### INSTRUCTIONS FOR THE TASK
The output should be every line below, retyped exactly, with no images.

### EXERCISE DATA
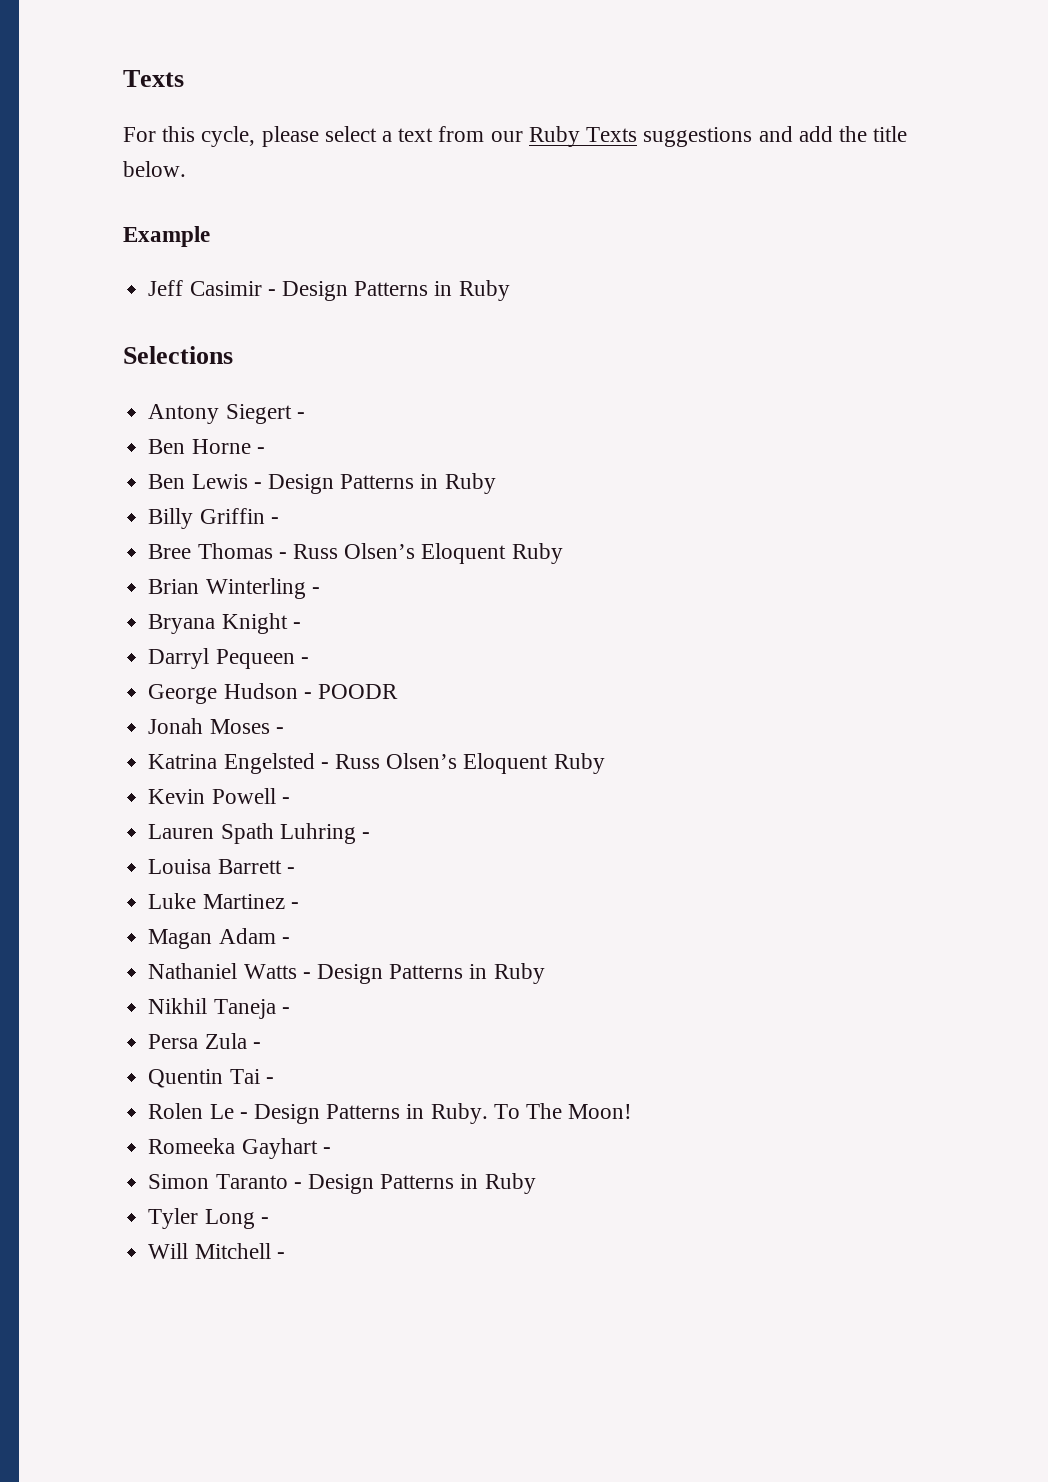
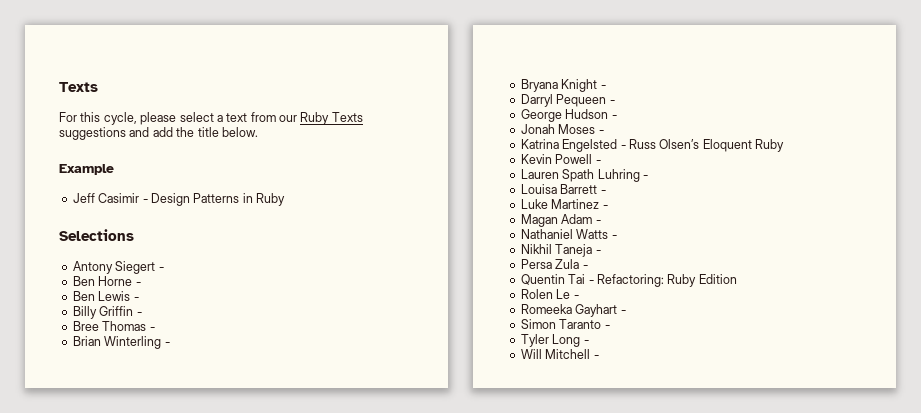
[267,473,496,494] Design Patterns in Ruby -> (139, 299) none
[292,543,563,564] Russ Olsen’s Eloquent Ruby -> (155, 329) none
[317,684,398,699] POODR -> (617, 117) none
[316,963,545,984] Design Patterns in Ruby -> (617, 237) none
(274, 1080) none -> [596,274,737,287] Refactoring: Ruby Edition
[253,1103,633,1124] Design Patterns in Ruby. To The Moon! -> (579, 297) none
[307,1173,536,1194] Design Patterns in Ruby -> (610, 327) none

### EXERCISE OUTPUT
[267,473,496,494] Design Patterns in Ruby -> (139, 299) none
[292,543,563,564] Russ Olsen’s Eloquent Ruby -> (155, 329) none
[317,684,398,699] POODR -> (617, 117) none
[316,963,545,984] Design Patterns in Ruby -> (617, 237) none
(274, 1080) none -> [596,274,737,287] Refactoring: Ruby Edition
[253,1103,633,1124] Design Patterns in Ruby. To The Moon! -> (579, 297) none
[307,1173,536,1194] Design Patterns in Ruby -> (610, 327) none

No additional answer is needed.